## ABOUT THIS EXERCISE
Your task is to quote the listing below exactly, beginning with its first line and ending on the line bearing "font-size:12.5px;color:#2b2b2b;".

## INPUT FOR THIS TASK

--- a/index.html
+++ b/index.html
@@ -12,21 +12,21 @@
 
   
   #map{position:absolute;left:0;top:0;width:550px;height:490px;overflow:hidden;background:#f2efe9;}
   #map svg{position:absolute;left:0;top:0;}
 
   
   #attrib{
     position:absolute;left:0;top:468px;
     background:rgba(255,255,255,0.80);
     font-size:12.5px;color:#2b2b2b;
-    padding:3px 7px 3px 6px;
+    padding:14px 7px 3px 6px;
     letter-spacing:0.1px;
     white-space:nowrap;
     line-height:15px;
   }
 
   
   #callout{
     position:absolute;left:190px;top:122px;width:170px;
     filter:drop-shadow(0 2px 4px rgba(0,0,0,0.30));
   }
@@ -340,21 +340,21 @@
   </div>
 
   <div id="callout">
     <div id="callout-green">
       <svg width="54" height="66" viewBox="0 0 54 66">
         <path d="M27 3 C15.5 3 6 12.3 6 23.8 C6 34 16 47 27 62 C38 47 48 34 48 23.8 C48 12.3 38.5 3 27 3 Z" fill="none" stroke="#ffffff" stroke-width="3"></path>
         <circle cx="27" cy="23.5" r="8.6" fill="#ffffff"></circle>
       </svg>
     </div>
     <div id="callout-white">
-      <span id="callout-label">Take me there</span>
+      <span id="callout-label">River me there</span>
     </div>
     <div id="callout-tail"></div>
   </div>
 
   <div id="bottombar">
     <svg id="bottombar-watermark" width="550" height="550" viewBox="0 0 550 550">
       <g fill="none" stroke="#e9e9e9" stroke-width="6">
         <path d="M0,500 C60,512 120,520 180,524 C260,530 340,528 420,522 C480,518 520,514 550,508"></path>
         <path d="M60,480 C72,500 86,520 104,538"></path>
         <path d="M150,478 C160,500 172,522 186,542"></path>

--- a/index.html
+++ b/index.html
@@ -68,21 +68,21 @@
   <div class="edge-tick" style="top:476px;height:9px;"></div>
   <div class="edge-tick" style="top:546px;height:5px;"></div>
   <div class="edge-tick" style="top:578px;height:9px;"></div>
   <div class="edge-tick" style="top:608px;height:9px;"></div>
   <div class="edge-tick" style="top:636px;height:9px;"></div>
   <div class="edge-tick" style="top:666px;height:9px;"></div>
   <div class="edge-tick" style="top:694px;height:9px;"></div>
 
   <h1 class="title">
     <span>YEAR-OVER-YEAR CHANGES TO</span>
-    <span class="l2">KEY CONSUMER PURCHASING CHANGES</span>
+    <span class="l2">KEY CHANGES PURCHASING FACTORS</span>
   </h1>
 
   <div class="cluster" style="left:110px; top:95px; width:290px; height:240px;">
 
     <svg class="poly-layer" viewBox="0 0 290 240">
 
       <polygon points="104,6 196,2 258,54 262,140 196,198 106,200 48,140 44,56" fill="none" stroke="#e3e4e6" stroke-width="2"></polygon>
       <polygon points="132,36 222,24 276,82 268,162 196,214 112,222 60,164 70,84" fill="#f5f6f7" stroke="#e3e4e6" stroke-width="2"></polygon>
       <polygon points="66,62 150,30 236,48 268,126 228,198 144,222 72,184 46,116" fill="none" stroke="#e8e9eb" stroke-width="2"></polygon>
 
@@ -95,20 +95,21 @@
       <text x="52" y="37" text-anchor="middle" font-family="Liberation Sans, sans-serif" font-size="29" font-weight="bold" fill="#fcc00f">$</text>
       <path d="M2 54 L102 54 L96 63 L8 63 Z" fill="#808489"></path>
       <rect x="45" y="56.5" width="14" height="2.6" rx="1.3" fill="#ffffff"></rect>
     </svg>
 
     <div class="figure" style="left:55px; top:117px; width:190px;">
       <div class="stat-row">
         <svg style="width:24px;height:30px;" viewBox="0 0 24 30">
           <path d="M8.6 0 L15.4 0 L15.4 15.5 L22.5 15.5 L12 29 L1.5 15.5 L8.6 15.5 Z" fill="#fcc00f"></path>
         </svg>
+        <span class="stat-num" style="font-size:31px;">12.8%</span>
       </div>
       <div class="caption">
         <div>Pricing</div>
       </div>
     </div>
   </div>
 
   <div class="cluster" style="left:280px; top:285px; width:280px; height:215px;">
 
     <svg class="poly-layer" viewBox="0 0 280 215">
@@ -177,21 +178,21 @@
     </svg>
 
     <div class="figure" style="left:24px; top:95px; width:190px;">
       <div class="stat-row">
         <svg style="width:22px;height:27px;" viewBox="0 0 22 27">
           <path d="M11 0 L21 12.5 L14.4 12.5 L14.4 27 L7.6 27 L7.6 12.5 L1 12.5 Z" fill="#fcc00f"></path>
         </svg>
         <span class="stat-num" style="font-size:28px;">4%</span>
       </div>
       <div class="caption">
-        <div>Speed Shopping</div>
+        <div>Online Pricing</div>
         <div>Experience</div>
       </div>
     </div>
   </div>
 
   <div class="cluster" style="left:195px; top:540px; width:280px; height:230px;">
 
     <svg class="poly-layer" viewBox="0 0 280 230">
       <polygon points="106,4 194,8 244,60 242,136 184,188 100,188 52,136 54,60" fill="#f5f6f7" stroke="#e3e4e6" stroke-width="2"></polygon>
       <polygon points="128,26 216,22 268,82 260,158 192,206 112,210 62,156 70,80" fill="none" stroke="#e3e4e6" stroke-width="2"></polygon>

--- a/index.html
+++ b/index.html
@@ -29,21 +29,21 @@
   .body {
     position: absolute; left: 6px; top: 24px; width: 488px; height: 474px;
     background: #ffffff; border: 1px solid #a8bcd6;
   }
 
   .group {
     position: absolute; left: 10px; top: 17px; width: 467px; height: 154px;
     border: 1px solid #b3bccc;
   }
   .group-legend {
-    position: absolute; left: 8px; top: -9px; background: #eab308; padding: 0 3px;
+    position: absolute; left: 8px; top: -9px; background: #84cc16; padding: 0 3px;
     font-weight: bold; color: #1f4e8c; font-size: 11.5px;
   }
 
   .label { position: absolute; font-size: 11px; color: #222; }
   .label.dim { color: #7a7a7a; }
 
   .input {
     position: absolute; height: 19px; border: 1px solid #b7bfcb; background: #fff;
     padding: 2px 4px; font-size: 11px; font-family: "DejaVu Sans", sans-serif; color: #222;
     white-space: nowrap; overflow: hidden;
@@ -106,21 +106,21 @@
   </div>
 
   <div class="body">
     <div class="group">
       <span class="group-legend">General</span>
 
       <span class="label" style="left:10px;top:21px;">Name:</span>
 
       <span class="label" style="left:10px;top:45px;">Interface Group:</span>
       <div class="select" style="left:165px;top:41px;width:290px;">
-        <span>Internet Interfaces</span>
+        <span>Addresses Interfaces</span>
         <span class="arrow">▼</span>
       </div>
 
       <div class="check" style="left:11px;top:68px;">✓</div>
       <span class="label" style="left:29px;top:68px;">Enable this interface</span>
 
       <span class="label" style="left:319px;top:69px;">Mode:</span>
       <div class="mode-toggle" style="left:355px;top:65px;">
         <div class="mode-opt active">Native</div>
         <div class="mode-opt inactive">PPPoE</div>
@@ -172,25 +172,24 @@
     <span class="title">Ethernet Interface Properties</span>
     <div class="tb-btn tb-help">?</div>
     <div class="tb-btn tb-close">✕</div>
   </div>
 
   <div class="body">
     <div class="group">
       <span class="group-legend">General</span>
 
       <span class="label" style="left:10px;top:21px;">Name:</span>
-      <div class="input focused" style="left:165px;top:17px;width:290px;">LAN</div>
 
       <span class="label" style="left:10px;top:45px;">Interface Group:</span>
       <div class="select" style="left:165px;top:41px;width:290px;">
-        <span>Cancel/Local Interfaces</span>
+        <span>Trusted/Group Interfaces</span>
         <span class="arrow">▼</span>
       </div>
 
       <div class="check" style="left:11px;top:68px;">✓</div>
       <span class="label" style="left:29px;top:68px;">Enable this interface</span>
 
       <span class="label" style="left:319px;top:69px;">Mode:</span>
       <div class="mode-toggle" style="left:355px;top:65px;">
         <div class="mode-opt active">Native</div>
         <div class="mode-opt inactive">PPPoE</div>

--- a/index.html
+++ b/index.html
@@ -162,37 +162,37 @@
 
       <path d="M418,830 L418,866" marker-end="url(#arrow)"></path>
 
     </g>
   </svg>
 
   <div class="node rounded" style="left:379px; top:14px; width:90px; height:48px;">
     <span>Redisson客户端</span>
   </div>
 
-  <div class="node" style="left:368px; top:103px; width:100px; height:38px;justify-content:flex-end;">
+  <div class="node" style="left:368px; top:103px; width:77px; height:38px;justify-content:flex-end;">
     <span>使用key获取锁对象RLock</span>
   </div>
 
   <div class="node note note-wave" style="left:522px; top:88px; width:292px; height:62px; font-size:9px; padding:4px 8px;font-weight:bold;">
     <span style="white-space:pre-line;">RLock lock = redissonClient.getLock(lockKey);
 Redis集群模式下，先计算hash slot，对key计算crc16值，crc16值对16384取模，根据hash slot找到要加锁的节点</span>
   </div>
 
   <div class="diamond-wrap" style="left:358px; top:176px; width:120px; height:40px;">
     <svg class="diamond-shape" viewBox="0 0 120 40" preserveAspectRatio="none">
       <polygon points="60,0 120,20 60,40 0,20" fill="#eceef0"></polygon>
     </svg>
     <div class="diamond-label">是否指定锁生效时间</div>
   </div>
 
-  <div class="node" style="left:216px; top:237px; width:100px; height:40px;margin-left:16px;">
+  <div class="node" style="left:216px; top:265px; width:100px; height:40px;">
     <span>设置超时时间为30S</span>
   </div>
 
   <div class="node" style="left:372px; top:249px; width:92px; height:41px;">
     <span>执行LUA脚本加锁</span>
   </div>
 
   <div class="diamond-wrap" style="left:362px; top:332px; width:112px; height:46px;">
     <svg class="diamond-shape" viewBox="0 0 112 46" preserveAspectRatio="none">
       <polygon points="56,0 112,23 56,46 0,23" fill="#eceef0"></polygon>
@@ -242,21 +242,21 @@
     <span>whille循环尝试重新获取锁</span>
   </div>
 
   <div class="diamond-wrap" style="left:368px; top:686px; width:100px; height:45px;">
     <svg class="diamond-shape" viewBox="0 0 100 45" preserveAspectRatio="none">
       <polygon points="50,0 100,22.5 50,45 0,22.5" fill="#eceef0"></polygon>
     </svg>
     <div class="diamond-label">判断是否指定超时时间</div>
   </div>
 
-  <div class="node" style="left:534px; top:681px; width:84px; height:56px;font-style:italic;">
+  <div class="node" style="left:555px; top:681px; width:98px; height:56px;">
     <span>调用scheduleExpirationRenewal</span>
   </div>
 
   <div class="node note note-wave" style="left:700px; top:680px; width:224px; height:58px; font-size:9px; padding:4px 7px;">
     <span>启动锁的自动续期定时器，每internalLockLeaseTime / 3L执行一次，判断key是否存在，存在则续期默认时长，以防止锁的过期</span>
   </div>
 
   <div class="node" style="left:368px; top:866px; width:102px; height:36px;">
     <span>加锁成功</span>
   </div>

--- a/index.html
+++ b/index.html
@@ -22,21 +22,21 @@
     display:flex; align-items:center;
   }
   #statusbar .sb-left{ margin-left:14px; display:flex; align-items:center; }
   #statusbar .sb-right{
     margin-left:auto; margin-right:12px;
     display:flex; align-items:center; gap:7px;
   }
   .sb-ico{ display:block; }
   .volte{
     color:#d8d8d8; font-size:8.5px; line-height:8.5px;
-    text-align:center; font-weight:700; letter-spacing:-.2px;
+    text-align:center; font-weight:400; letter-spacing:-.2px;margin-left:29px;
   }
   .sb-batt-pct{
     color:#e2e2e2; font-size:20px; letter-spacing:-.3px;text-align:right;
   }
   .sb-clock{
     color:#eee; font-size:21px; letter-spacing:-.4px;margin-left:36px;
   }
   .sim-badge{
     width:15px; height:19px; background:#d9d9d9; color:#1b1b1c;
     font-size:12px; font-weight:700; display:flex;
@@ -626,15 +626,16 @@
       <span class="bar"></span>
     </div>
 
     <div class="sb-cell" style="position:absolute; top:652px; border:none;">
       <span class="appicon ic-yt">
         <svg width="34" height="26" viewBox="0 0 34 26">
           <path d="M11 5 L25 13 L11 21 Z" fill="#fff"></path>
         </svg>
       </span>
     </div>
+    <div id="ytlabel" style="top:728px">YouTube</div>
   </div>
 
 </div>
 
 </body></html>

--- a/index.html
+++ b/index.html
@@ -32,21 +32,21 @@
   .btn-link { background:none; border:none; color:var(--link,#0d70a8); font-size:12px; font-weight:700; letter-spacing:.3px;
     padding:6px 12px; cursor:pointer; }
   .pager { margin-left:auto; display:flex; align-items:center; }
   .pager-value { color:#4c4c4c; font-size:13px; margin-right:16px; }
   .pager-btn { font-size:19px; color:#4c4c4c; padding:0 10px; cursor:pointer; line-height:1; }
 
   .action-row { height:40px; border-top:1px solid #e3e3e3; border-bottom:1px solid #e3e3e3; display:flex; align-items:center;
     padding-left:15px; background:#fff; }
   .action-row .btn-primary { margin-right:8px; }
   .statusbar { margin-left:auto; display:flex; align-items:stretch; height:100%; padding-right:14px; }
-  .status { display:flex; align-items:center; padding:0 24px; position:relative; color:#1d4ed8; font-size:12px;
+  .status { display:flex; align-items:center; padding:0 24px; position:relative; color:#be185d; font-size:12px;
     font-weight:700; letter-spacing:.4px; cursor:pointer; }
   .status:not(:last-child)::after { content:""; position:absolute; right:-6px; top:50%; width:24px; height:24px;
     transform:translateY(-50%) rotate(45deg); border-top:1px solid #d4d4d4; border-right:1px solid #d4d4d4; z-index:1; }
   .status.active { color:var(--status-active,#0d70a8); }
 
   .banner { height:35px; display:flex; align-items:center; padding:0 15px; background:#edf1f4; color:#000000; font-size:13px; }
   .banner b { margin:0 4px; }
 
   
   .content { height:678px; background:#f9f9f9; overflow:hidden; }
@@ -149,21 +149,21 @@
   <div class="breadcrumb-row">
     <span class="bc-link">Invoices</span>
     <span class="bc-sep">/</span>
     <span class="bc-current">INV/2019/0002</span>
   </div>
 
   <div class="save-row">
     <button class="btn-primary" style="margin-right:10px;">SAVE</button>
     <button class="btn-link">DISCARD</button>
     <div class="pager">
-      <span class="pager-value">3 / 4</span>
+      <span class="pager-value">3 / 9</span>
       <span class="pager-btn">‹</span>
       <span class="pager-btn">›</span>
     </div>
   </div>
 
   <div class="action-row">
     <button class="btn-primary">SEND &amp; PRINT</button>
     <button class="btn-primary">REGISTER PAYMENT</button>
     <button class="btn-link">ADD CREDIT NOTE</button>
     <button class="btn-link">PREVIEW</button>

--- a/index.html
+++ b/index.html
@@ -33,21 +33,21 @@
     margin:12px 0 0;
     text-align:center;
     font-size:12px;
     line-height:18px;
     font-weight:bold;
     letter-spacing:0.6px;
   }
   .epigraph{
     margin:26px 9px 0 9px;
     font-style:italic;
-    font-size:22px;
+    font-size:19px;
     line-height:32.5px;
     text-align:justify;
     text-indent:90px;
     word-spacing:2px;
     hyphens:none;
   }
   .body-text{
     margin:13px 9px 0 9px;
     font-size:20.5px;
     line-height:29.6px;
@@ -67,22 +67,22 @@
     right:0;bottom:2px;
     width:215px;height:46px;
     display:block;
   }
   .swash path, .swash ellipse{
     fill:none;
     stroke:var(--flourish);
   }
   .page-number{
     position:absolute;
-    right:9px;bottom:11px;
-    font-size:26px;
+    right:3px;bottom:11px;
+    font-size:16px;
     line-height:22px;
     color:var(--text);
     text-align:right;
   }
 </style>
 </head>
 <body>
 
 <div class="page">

## RESPONSE TO THE TASK
--- a/index.html
+++ b/index.html
@@ -12,21 +12,21 @@
 
   
   #map{position:absolute;left:0;top:0;width:550px;height:490px;overflow:hidden;background:#f2efe9;}
   #map svg{position:absolute;left:0;top:0;}
 
   
   #attrib{
     position:absolute;left:0;top:468px;
     background:rgba(255,255,255,0.80);
     font-size:12.5px;color:#2b2b2b;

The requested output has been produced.